2022年に設立されたNEOSは、急速に成長し、現在では300億ドルの資産を運用しています。特に、洗練されたオプション戦略を個人および機関投資家向けに提供し、2026年には140億ドルの資金を集めました。NEOSの主力戦略は、税効率を考慮しながら、毎月高いキャッシュフローを生み出すことを特徴としています。例えば、NEOS Nasdaq 100 High Income ETF(QQQI)は140億ドルを運用し、今年に入ってから11%の上昇を記録しました。また、NEOS S&P 500 High Income ETF(SPYI)は110億ドルを運用し、10%の上昇となりました。さらに、NEOSはビットコインや金などの投資対象に連動した、インカム創出型のETFも提供しています。
今回の買収により、ゴールドマン・サックスは、デリバティブ(金融派生商品)を活用したアクティブ運用という、業界で最も急速に成長している分野の一つでのプレゼンスを大幅に拡大することになります。ゴールドマン・サックスは、最近買収したイノベーター・キャピタル・マネジメントの資産を含め、現在1000億ドル以上の資産を運用しています。同社のETF商品ラインナップには、低コストのインデックスファンドに加え、アクティブ運用によるオプション戦略型ETFや、伝統的な債券ファンドなどが含まれています。
この買収の背景には、金融アドバイザー(証券会社や投資顧問会社の担当者)の顧客ニーズの変化があります。8月初旬に行われたNEOSとVettaFi(金融情報サービス)の共催オンラインイベントでの調査によると、金融アドバイザーは、顧客の最優先事項として、長期的な成長(回答者の29%)や市場の変動性管理(23%)よりも、**安定的なインカム(利回り)**を挙げる割合が最も高い(36%)ことが明らかになりました。株式市場のバリュエーション(割高・割安感)に対する懸念も依然として存在しています。

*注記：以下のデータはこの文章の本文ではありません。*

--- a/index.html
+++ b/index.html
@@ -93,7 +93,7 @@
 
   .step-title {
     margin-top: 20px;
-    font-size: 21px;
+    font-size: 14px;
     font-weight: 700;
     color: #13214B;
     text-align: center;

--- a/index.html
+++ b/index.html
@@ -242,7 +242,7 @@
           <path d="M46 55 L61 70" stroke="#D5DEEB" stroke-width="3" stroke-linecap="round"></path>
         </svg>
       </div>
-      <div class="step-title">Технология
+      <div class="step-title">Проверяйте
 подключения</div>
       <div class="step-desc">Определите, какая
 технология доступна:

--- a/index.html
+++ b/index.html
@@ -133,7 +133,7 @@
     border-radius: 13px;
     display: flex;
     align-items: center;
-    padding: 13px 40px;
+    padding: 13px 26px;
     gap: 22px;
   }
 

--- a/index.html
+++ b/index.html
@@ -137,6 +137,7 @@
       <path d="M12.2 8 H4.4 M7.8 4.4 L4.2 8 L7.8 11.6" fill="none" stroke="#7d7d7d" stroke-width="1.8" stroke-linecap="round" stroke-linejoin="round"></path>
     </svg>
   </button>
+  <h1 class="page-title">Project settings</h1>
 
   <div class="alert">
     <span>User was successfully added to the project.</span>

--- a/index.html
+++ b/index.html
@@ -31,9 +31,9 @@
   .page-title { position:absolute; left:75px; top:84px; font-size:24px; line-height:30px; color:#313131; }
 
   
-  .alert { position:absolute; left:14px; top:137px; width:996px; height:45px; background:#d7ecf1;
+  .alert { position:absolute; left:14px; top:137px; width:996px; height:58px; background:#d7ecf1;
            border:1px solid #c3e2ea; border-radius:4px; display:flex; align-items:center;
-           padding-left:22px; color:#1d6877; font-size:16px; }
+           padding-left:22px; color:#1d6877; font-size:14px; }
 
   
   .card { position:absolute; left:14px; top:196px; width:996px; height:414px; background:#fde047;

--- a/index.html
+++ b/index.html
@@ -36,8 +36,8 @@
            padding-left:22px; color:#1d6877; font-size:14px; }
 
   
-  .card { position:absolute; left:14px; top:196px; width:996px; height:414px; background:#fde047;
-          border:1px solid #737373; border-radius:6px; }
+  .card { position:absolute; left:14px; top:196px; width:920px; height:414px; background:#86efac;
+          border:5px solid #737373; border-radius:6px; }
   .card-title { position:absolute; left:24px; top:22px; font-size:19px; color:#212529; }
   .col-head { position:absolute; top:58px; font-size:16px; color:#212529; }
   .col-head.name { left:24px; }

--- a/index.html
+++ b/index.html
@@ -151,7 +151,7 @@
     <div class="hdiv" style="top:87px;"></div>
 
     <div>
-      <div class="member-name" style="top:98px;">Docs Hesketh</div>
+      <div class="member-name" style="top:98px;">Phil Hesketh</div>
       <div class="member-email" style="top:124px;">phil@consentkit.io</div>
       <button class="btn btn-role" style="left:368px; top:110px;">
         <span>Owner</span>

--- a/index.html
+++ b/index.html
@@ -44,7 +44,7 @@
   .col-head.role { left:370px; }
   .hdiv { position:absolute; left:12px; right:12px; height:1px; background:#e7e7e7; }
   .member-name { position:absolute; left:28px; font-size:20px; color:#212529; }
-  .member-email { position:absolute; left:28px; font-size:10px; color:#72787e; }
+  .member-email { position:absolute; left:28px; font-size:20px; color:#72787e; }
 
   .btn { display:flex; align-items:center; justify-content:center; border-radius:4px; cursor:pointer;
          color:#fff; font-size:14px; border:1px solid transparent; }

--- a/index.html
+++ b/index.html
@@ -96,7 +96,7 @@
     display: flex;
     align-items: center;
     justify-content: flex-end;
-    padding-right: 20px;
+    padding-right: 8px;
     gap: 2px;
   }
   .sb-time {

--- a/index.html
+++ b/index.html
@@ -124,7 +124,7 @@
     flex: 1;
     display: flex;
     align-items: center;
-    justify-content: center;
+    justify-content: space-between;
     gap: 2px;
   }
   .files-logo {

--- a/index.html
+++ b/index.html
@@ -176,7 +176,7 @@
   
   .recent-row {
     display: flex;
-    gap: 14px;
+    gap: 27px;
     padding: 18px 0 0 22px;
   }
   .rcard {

ゴールドマン・サックスのグローバル・アセット&ウェルスマネジメント部門責任者であるマーク・ナックマン氏は、「アクティブETFは、資産運用ビジネスにおいて最も急速に成長しているセグメントの一つです。NEOSは目覚ましい成長を遂げており、彼らの機関投資家レベルのオプション活用能力を取り込むことで、税効率の良い利回りと現代的なインカムソリューションを求める投資家により良く応えることができます」と述べています。
今回の買収は、体系的なオプション運用で知られる専門チームをゴールドマン・サックスのグローバルな販売網に統合することで、同社の既存のアクティブ運用ラインナップを補完するものです。
NEOSインベストメンツの共同創業者兼マネージングパートナーであるギャレット・パオレッラ氏は、「ゴールドマン・サックスとの提携は、当社と投資家にとって画期的な出来事です。当社の体系的なオプション専門知識と税効率の高いインカム戦略を、ゴールドマン・サックスのグローバルな規模と深い機関投資家向けリソースと組み合わせることで、イノベーションを加速し、次世代の利回りソリューションをより幅広い層に提供できるユニークな立場に立つことができます」とコメントしています。
買収完了後も、NEOSのETFは経験豊富なチームによって引き続き運用されると予想されます。また、NEOSブランドは維持されつつ、ゴールドマン・サックスの規模のメリットを享受することになるでしょう。市場の変動性が続き、米連邦準備制度理事会(FRB)の今後の金融政策についても不確実性が残る中、ウェルスマネジメント業界では、流動性を犠牲にすることなく税制優遇のある利回りを引き出すために、オプション戦略を活用した商品への関心が高まっています。